🤖 AI Summary
This work addresses the challenge of generating multilingual logos with high fidelity and visual appeal, a task where existing text-to-image methods often distort character structures and struggle to generalize to unseen languages. The authors propose a training-free, character-aware generative framework that treats target characters as image inputs and integrates their geometric structure with visual style through a multimodal diffusion Transformer.

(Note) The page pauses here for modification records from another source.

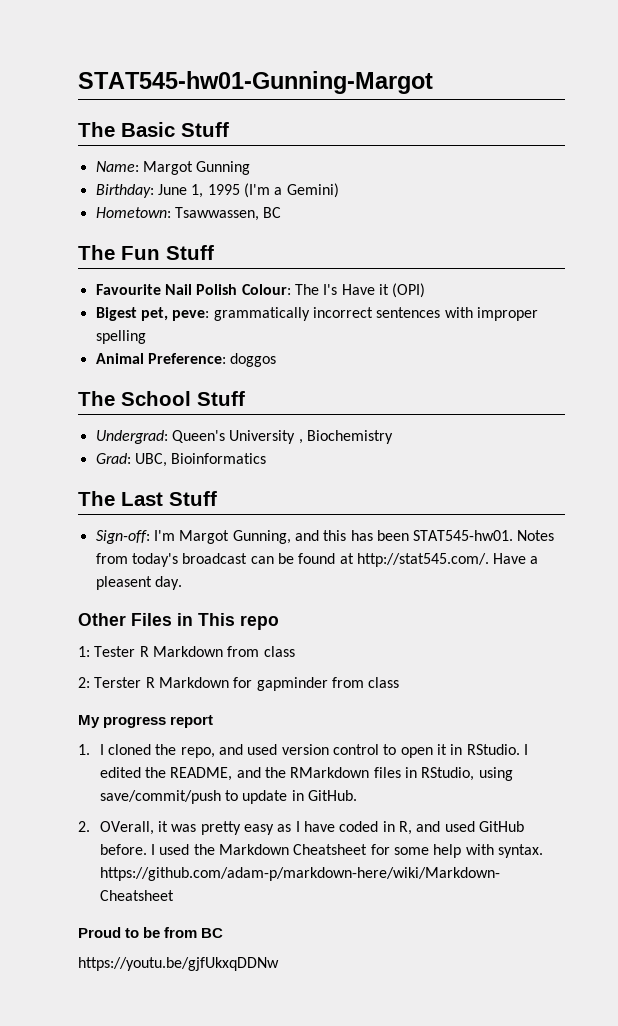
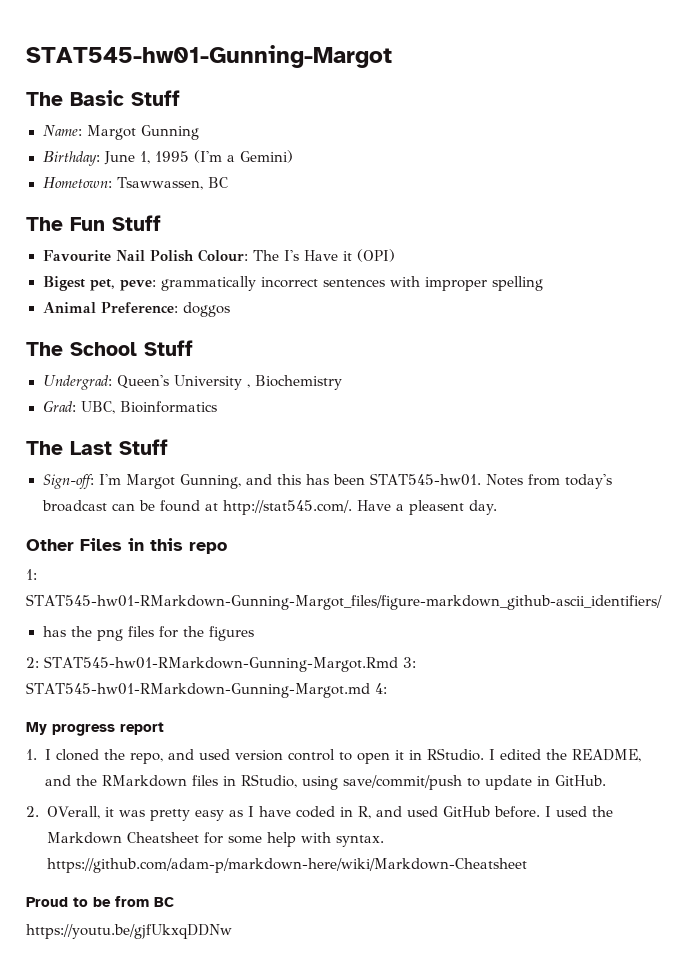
- Other Files in This repo
+ Other Files in this repo
- 1: Tester R Markdown from class
- 2: Terster R Markdown for gapminder from class
+ 1: STAT545-hw01-RMarkdown-Gunning-Margot_files/figure-markdown_github-ascii_identifiers/
+ has the png files for the figures
+ 2: STAT545-hw01-RMarkdown-Gunning-Margot.Rmd 3: STAT545-hw01-RMarkdown-Gunning-Margot.md 4:

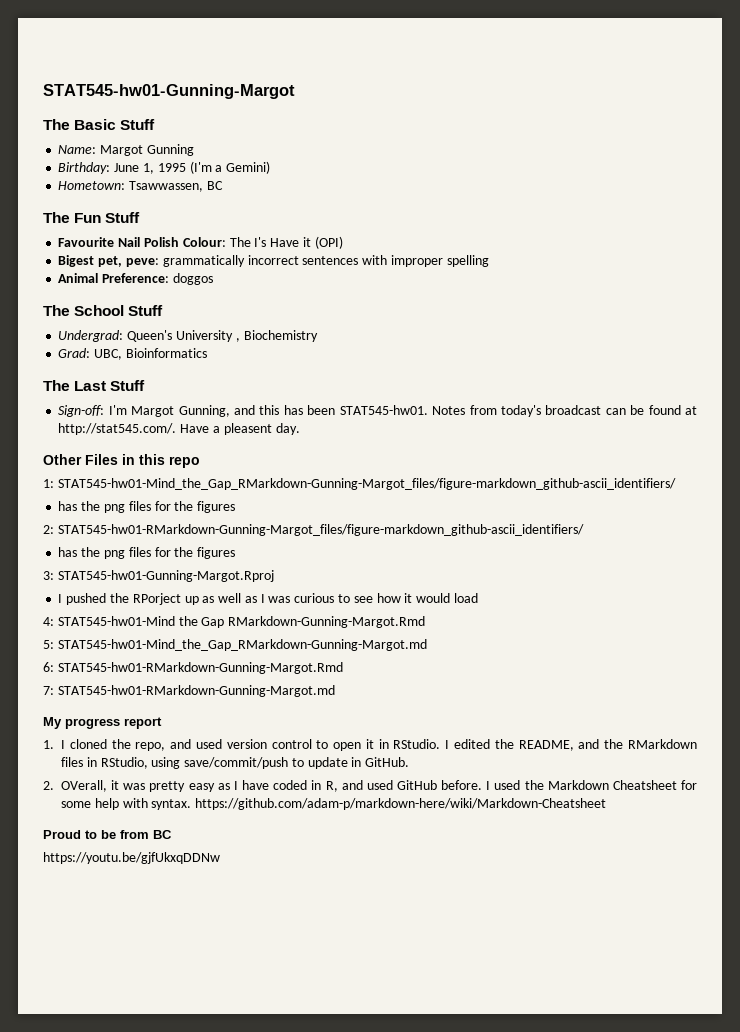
- 1: STAT545-hw01-RMarkdown-Gunning-Margot_files/figure-markdown_github-ascii_identifiers/
+ 1: STAT545-hw01-Mind_the_Gap_RMarkdown-Gunning-Margot_files/figure-markdown_github-ascii_identifiers/
+ has the png files for the figures
+ 2: STAT545-hw01-RMarkdown-Gunning-Margot_files/figure-markdown_github-ascii_identifiers/
- 2: STAT545-hw01-RMarkdown-Gunning-Margot.Rmd 3: STAT545-hw01-RMarkdown-Gunning-Margot.md 4:
+ 3: STAT545-hw01-Gunning-Margot.Rproj
+ I pushed the RPorject up as well as I was curious to see how it would load
+ 4: STAT545-hw01-Mind the Gap RMarkdown-Gunning-Margot.Rmd
+ 5: STAT545-hw01-Mind_the_Gap_RMarkdown-Gunning-Margot.md
+ 6: STAT545-hw01-RMarkdown-Gunning-Margot.Rmd
+ 7: STAT545-hw01-RMarkdown-Gunning-Margot.md

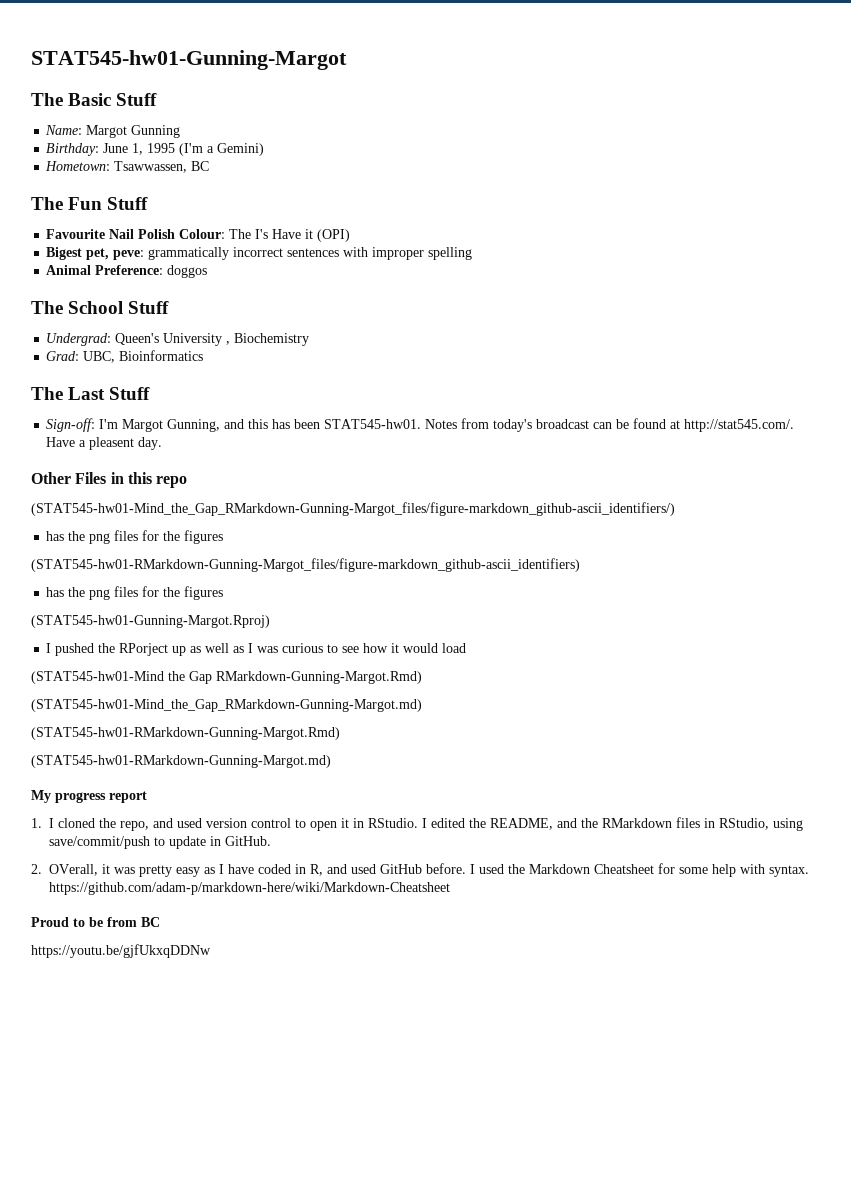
- 1: STAT545-hw01-Mind_the_Gap_RMarkdown-Gunning-Margot_files/figure-markdown_github-ascii_identifiers/
+ (STAT545-hw01-Mind_the_Gap_RMarkdown-Gunning-Margot_files/figure-markdown_github-ascii_identifiers/)
  has the png files for the figures
- 2: STAT545-hw01-RMarkdown-Gunning-Margot_files/figure-markdown_github-ascii_identifiers/
+ (STAT545-hw01-RMarkdown-Gunning-Margot_files/figure-markdown_github-ascii_identifiers)
  has the png files for the figures
- 3: STAT545-hw01-Gunning-Margot.Rproj
+ (STAT545-hw01-Gunning-Margot.Rproj)
- 4: STAT545-hw01-Mind the Gap RMarkdown-Gunning-Margot.Rmd
- 5: STAT545-hw01-Mind_the_Gap_RMarkdown-Gunning-Margot.md
- 6: STAT545-hw01-RMarkdown-Gunning-Margot.Rmd
- 7: STAT545-hw01-RMarkdown-Gunning-Margot.md
+ (STAT545-hw01-Mind the Gap RMarkdown-Gunning-Margot.Rmd)
+ (STAT545-hw01-Mind_the_Gap_RMarkdown-Gunning-Margot.md)
+ (STAT545-hw01-RMarkdown-Gunning-Margot.Rmd)
+ (STAT545-hw01-RMarkdown-Gunning-Margot.md)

Key innovations include joint attention analysis, cross-layer attention map aggregation, and core token injection, enabling precise fusion of typographic form and design aesthetics. This approach achieves, for the first time, high-quality logo generation across arbitrary languages without additional training. Extensive user studies and quantitative evaluations demonstrate its superior performance in both character fidelity and design quality compared to state-of-the-art methods.
📝 Abstract
Recent advances in text-to-image generation have been remarkable, but generating multilingual design logos that harmoniously integrate visual and textual elements remains a challenging task. Existing methods often distort character geometry when applying creative styles and struggle to support multilingual text generation without additional training. To address these challenges, we propose LogoDiffuser, a training-free method that synthesizes multilingual logo designs using the multimodal diffusion transformer. Instead of using textual prompts, we input the target characters as images, enabling robust character structure control regardless of language. We first analyze the joint attention mechanism to identify core tokens, which are tokens that strongly respond to textual structures. With this observation, our method integrates character structure and visual design by injecting the most informative attention maps. Furthermore, we perform layer-wise aggregation of attention maps to mitigate attention shifts across layers and obtain consistent core tokens. Extensive experiments and user studies demonstrate that our method achieves state-of-the-art performance in multilingual logo generation.